Please anyone know why this command is not giving me any output? allthe variables are correct but no result.

find . -name "$cdr_type*$DAYZ*.unl*" |
  xargs zcat |
  awk -F "|" '{if($14==$tdate && $22==$misdn) print $0}'|
  head

When I echo the command like this

echo "find . -name $cdr_type*$DAYZ*.unl* | xargs zcat | awk -F | '{if($14==$tdate && $22==$misdn) print $0}'|head" 

here is my output:

find . -name mgr*20160928*.unl* |
  xargs zcat |
  awk -F | '{if(4==20160928093911 && 2==2348094398953)}'|
  head

My observation is its showing $4 and $2 instead of $14 and $22

3
  • Try ${ cdr_type}, ${DAYZ}, ${14} and ${22} instead of $cdr_type, $DAYZ, $14 and $22.
    – Luis
    Oct 4, 2016 at 15:48
  • 1
    How do you echo it? $14 as expanded by the shell would be the same as ${1}4 and if $1 is empty, that would give 4 as expected.
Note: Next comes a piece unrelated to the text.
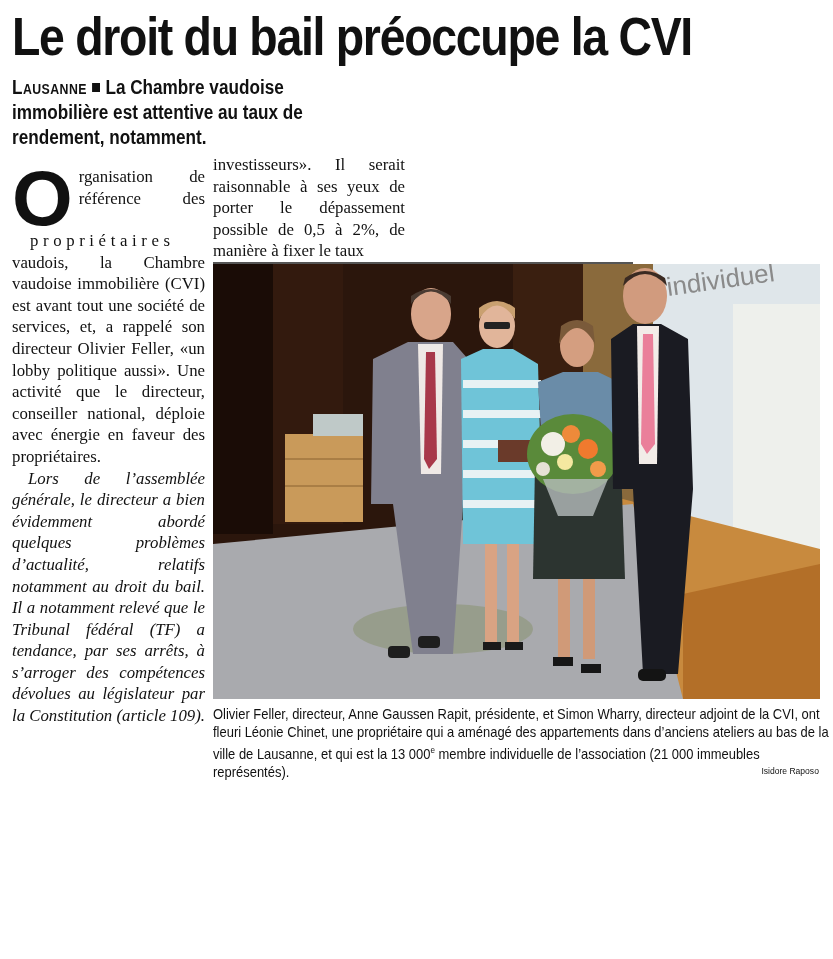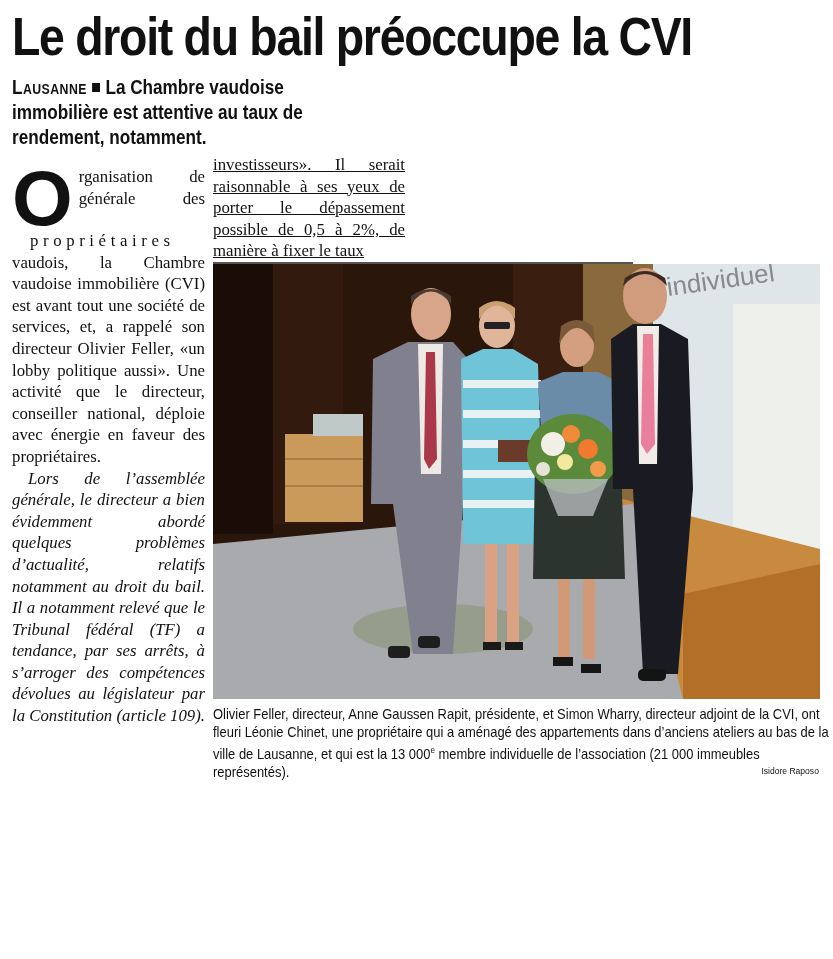"investisseurs». Il serait raisonnable à" .col2 { text-decoration: underline -> none }
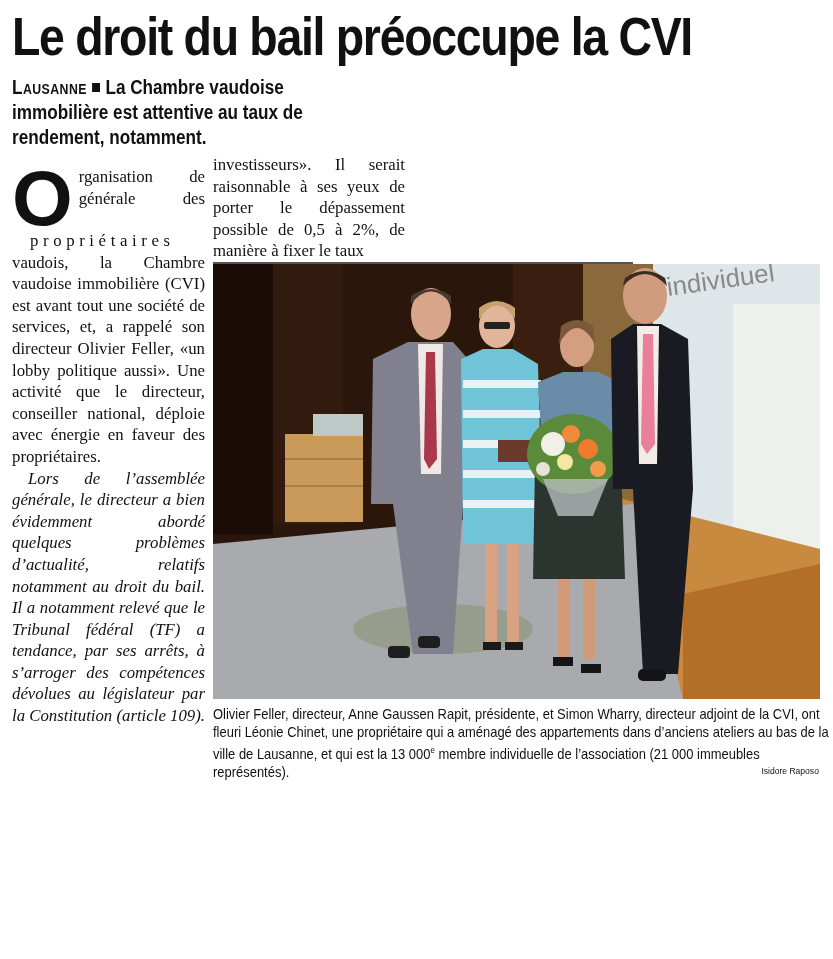"générale des" span { text: générale -> référence }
In there, it looks like there are some $s that you want to pass untouched to awk and some for which you want shell variables to be expanded. Oct 4, 2016 at 15:49
  • echo "find . -name $cdr_type*$DAYZ*.unl* | xargs zcat | awk -F | '{if($14==$tdate && $22==$misdn) print $0}'|head"
    – yemmy
    Oct 4, 2016 at 16:03

1 Answer 1

3

$14 when expanded by the shell in most Bourne-like shells is the same as ${1}4, and if $1 is empty or unset, that gives 4 as expected. Here you want to pass a litteral $14 to awk so that awk treats it as its 14th field.

Normally within single quotes, that $1 variable would not be expanded but you're not telling us how you echo that command.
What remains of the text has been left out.